Specifics: The Executive Budget includes health care spending cuts and taxes of $3.5 billion, including $799 million in hospital cuts and taxes, $424 million in nursing home cuts, and $190 million in home care cuts and taxes. Many of these are cuts to the Medicaid program, causing an equal loss of Federal funds, while Medicaid inpatient hospital cuts also trigger a loss of Medicaid HMO funding. Consequently, GNYHA’s preliminary estimate of the total hit is $1.4 billion to hospitals, $845 million to nursing homes, and $360 million to home care providers.

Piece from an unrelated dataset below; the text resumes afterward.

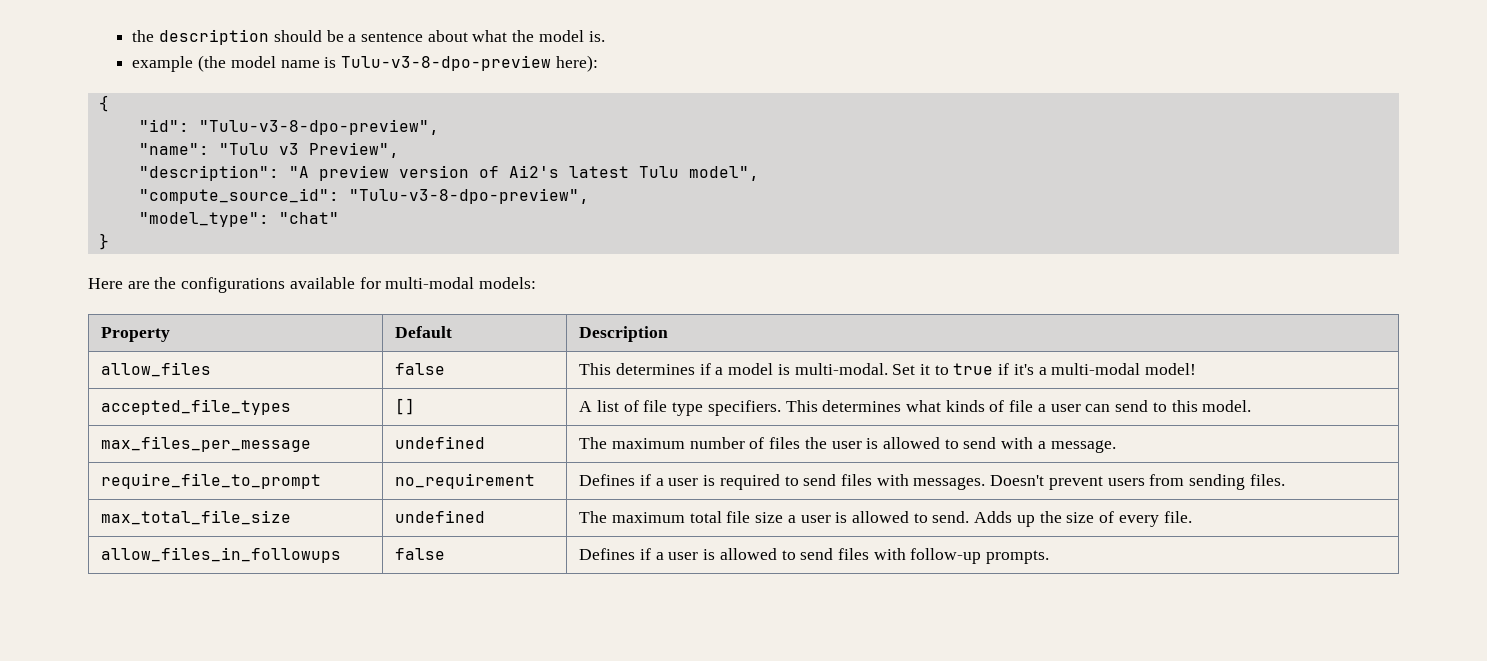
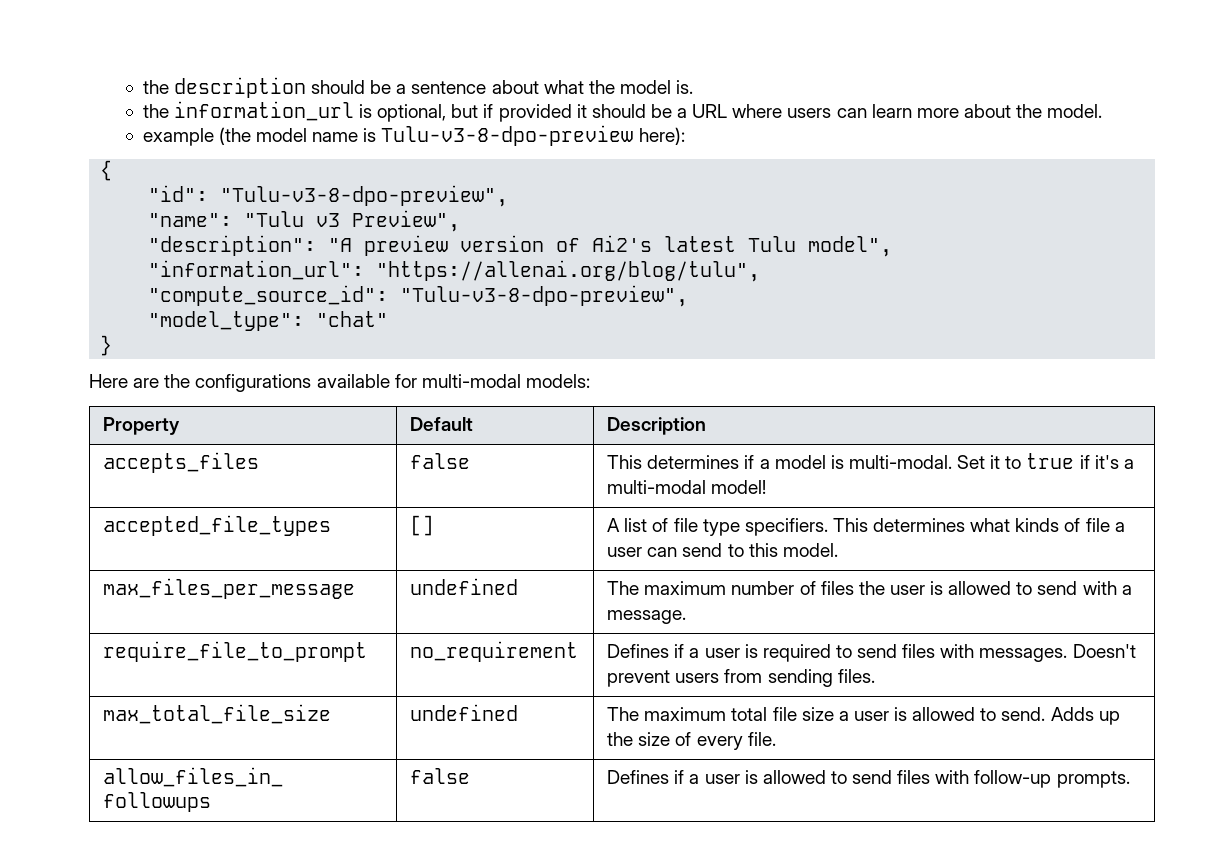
+ the information_url is optional, but if provided it should be a URL where users can learn more about the model.
+ "information_url": "https://allenai.org/blog/tulu",
- allow_files | false | This determines if a model is multi-modal. Set it to true if it's a multi-modal model!
+ accepts_files | false | This determines if a model is multi-modal. Set it to true if it's a multi-modal model!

More harm: The Governor’s budget would also eliminate the HCRA GME pool. First, HCRA GME funding would be cut by $24.3 million for 2008 and every year thereafter. Second, the Executive Budget would cut half of the remaining $282 million in HCRA GME pool funding and transfer the other half of it—$141 million—to the bad debt and charity care pool. Because the bad debt and charity care funding is matched by the Federal government, there is no actual aggregate reduction in funding to hospitals due to the transfer; however, the funds would be allocated to teaching hospitals under a different methodology than the current HCRA GME methodology, thus redistributing the funds. The Executive Budget also contains new health care–related taxes, including a 0.7% tax on hospital gross receipts and a 0.7% tax on total home health provider revenues.
HEP responds: HEP has launched an advocacy campaign to restore many of these health care cuts in favor of shared sacrifice across all sectors.